In that case, he fired his lawyer and represented himself during a weeklong trial, grilling each victim called to testify against him.
“I’m asking you a fact, sir, so is it true that you did not receive or retrieve a silver chain with — was it a horse that you described?” Nelson asked prosecution witness Mark Scott, who said Nelson offered to sell him jewelry, then pointed two handguns at his head.
“You know better,” the witness replied.
“Is that a yes or no, sir?” Nelson sharply responded, according to court transcripts.
Hennepin County District Judge Heidi Schellhas found Nelson guilty and sentenced him to nine years for the robberies.
“You are a frightening and disturbing young man,” she told Nelson, according to a court transcript. “The court has no doubt that you are a bright young man, that you could choose a different path than the path you did choose.”
Trail ended at townhouse
Schunk ended her relationship with Nelson last Thanksgiving, but recently reconnected with him and planned to get back $5,000 she had loaned him while they were dating.
Her best friend, Sarah Chacos, wouldn’t elaborate on the plan. “I will say the way they were going to get it back was very dangerous for her,” Chacos said after Schunk disappeared.
Allegations against Nelson and his current girlfriend, Ashley M. Conrade, 24, who is charged with harboring Nelson until his arrest, say he shot Jobi eight times after a fight in the parking lot of Nina’s Grill in Burnsville early Sept. 22. Schunk was there, and Conrade told police the three of them returned to her Rosemount townhouse.
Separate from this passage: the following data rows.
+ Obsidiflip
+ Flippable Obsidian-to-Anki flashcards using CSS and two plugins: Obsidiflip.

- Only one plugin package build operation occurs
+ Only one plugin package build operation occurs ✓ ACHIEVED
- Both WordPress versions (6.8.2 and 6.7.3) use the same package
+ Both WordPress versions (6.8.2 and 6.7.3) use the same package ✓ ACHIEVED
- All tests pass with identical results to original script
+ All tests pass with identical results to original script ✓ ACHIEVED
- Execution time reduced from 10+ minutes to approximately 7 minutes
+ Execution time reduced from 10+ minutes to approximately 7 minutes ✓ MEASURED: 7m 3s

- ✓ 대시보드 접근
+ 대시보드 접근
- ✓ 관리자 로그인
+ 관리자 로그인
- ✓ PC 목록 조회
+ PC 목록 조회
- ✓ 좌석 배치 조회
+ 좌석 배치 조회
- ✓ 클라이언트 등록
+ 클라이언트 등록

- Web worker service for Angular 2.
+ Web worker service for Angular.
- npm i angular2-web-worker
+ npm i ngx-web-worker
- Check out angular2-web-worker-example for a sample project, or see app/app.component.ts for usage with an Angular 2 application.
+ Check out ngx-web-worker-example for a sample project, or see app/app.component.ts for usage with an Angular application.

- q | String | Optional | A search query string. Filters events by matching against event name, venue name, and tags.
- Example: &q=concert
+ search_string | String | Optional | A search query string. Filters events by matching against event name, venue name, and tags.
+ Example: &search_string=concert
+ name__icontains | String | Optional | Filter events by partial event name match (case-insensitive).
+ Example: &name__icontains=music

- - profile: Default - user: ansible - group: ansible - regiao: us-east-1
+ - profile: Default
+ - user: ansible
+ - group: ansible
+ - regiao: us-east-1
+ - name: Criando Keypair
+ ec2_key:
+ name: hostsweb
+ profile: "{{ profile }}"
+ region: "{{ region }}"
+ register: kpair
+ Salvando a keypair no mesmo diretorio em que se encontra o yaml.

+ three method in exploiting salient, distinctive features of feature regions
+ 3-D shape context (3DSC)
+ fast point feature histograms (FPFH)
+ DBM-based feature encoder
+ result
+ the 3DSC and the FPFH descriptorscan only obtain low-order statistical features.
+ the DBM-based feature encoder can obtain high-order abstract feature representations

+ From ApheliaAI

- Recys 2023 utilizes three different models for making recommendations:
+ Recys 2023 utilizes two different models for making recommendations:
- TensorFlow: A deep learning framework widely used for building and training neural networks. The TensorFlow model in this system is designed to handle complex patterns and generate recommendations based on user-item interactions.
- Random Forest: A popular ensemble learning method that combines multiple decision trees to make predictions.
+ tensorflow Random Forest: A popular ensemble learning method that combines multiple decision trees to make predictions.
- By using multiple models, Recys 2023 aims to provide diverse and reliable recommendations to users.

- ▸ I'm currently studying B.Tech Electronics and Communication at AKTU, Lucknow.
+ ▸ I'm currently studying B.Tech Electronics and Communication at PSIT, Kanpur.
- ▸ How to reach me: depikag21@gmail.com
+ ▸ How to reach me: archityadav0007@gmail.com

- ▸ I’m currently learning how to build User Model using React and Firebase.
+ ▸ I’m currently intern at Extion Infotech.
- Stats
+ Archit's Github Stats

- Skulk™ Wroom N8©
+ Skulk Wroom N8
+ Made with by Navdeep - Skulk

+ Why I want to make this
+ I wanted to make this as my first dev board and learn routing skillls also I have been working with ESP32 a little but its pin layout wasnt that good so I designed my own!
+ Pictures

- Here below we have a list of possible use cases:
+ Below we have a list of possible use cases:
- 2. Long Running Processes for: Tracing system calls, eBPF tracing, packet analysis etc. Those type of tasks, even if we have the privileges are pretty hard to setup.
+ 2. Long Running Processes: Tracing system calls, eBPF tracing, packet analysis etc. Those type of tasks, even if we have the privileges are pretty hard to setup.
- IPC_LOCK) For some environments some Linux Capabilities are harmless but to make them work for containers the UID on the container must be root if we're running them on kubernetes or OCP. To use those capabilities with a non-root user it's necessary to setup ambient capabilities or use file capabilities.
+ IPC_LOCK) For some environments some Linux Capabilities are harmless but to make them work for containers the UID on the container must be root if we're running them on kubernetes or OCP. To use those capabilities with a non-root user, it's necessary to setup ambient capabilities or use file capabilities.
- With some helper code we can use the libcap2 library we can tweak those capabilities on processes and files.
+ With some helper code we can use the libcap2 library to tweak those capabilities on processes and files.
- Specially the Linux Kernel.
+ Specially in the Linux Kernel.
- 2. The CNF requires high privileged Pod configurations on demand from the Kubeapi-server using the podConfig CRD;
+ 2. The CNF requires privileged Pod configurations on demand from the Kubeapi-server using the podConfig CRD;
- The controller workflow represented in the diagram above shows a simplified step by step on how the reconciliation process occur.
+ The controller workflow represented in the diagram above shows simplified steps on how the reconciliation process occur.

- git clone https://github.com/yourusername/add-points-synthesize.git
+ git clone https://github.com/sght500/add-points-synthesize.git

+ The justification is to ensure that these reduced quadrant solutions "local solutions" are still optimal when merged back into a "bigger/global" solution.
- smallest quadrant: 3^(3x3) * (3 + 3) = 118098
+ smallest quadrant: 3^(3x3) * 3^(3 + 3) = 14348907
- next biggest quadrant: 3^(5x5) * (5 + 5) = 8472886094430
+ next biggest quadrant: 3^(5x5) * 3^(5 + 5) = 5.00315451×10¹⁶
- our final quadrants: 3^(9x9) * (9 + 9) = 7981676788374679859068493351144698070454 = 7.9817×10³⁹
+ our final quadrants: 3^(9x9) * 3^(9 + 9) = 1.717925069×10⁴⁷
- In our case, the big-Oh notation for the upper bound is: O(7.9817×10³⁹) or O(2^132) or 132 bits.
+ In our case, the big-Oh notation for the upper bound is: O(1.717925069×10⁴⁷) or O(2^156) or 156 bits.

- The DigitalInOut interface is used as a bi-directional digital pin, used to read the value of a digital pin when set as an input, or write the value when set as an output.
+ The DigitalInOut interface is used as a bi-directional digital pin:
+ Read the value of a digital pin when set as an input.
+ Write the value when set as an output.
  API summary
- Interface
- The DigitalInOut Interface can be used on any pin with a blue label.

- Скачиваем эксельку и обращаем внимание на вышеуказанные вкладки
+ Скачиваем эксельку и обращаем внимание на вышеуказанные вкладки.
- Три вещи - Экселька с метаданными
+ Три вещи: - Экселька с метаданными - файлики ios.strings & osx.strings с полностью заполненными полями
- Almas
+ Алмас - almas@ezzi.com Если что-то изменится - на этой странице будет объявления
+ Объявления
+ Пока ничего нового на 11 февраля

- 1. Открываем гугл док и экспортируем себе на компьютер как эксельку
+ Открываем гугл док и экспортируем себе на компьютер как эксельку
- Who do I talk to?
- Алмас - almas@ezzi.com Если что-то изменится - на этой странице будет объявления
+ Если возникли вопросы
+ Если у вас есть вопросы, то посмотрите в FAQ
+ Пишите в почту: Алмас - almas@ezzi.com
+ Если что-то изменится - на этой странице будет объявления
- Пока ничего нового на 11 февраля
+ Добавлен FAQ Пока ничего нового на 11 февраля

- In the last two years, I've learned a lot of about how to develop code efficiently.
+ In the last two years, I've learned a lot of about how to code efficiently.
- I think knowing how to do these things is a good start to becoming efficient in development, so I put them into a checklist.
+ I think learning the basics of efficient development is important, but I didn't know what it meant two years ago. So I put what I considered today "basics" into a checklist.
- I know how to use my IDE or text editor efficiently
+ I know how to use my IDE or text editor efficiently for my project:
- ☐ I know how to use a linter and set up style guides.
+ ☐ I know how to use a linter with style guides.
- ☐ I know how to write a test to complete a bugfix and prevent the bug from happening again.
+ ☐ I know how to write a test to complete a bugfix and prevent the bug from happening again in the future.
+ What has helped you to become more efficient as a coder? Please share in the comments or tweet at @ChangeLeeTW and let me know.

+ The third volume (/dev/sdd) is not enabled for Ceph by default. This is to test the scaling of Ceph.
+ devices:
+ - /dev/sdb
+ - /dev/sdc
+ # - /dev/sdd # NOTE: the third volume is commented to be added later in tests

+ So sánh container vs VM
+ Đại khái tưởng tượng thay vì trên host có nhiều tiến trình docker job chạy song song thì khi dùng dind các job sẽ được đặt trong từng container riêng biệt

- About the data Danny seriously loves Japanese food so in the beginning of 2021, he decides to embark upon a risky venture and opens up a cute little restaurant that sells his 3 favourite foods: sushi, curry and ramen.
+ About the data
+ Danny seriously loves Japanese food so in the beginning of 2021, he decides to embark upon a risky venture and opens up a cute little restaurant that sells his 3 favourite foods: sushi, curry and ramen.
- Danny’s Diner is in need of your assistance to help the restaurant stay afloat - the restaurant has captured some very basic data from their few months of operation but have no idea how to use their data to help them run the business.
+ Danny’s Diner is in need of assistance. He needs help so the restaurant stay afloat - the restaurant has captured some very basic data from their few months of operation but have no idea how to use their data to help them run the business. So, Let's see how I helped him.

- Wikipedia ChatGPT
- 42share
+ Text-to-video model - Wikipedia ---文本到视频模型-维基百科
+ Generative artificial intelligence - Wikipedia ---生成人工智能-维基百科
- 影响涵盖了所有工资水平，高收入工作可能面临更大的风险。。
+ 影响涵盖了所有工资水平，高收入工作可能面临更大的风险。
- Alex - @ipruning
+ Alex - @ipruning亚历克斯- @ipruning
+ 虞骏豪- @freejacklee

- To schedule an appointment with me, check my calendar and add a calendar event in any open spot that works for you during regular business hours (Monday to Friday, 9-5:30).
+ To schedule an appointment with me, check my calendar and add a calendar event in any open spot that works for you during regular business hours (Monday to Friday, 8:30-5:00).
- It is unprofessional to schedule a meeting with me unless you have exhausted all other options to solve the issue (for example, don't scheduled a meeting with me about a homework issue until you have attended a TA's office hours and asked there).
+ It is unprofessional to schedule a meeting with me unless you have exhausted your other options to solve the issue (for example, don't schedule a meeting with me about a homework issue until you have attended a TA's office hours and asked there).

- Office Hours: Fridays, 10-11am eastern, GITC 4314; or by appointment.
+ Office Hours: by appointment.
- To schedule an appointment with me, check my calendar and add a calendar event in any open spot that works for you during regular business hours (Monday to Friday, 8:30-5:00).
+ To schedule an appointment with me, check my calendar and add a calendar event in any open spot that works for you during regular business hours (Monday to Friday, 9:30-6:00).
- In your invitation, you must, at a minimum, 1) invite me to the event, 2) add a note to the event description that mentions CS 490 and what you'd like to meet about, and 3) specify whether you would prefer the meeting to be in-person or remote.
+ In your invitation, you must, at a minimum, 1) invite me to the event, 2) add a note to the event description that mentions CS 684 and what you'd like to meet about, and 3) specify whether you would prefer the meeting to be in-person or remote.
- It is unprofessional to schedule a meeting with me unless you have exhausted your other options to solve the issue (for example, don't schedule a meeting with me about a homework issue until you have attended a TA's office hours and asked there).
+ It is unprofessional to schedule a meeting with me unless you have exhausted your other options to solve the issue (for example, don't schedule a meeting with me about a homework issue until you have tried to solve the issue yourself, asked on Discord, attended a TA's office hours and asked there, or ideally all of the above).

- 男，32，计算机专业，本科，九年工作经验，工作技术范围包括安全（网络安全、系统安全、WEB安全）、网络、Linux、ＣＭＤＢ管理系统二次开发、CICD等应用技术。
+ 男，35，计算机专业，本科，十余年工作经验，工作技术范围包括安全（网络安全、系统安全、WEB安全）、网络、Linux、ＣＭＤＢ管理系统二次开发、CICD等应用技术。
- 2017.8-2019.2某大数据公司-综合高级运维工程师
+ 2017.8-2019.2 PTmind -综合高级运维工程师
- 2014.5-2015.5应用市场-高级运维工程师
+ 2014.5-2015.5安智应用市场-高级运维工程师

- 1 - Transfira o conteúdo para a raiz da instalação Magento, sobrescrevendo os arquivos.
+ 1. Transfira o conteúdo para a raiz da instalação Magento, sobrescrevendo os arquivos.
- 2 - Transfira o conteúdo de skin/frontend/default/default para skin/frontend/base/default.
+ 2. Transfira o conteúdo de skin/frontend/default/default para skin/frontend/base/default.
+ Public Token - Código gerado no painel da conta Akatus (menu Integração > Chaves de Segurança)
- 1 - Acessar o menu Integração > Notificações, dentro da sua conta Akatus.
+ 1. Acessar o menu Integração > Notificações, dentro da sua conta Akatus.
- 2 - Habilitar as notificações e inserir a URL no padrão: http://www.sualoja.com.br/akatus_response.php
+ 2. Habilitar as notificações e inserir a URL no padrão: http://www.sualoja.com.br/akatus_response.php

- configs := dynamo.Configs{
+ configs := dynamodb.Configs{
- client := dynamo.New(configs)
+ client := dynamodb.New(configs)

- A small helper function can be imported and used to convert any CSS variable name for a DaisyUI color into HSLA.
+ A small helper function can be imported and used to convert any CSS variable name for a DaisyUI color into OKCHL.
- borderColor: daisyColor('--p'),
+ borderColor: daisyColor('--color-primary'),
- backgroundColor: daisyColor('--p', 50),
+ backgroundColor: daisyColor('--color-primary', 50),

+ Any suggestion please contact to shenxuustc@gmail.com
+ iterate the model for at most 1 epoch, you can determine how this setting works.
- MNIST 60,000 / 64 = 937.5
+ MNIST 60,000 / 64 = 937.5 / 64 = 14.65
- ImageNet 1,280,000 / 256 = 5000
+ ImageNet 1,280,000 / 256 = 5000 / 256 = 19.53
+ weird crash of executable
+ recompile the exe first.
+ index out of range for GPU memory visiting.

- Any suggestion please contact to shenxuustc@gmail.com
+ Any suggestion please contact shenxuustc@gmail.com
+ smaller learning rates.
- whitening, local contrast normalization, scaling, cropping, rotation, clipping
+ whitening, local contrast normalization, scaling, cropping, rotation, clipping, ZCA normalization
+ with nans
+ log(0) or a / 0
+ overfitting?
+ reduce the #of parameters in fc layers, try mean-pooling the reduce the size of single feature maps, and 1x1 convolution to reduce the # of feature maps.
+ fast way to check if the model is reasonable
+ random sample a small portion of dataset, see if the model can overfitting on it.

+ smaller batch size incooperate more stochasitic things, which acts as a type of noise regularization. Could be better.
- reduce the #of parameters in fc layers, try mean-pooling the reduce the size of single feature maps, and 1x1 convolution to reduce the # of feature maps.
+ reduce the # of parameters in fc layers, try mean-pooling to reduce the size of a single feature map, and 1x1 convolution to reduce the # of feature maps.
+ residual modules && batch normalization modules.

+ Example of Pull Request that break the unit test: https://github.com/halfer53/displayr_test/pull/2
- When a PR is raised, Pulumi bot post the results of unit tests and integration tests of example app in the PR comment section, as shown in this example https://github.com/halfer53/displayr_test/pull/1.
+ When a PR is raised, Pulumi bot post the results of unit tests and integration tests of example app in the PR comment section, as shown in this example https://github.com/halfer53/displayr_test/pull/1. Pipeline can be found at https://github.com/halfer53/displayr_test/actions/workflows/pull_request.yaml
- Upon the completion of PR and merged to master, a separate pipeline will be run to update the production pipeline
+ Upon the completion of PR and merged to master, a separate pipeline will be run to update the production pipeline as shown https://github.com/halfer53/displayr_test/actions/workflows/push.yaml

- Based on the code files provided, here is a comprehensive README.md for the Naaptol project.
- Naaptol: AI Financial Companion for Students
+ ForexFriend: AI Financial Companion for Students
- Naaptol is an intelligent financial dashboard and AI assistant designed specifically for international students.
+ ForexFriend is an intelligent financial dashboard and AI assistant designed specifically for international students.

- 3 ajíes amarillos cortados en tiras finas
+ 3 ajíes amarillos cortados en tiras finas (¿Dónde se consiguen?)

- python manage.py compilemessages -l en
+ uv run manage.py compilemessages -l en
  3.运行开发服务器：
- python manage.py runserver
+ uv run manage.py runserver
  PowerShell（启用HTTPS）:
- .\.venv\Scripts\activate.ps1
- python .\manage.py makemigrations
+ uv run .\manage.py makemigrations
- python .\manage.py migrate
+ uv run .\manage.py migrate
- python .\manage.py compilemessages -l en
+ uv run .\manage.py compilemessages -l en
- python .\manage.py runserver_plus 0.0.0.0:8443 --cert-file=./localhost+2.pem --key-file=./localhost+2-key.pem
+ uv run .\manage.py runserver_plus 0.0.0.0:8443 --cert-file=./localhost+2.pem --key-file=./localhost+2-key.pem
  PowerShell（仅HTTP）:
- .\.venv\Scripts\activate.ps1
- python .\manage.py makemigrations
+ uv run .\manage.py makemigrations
That’s where Schunk’s trail ended. Rosemount police say they believe Schunk was killed there that morning.
For nine days, Schunk’s brothers, Tyson and Owen, and volunteers searched for Schunk, trying to hold onto hope that she was hiding in fear of Nelson or his associates.
Tyson Schunk said police told him that his sister’s jacket, covered in blood and punctured by 18 to 20 holes that indicated stab wounds, had been found in St. Paul at the home of Nelson’s ex-wife. A knife was found on the roof of the ex-wife’s apartment building. Police have said nothing about those details. Then Schunk’s body was found Monday in a grassy ditch about 30 miles from Rosemount.
Her disappearance and death resonated with parents and many others who wondered how a young woman who was a competitive chess player, spoke at her high school graduation and was studying sociology at the University of Minnesota could get entangled with a man like Nelson.
“In cases where people in a relationship seem to, figuratively speaking, come from different planets, it’s likely that the ‘opposites-attract’ syndrome is at play,” said Carol Bruess, a professor of family and relationships at the University of St. Thomas. “Asserting independence as a young adult comes in many forms, including choosing a partner who is drastically different from our own personality.”
Osler said Nelson’s and Schunk’s personalities might not have been all that different. Both were intelligent people who took risks.
“His risks were of the kind that tend to hurt other people,” Osler said. “She took risks to help other people. One of those risks played a role in her death.”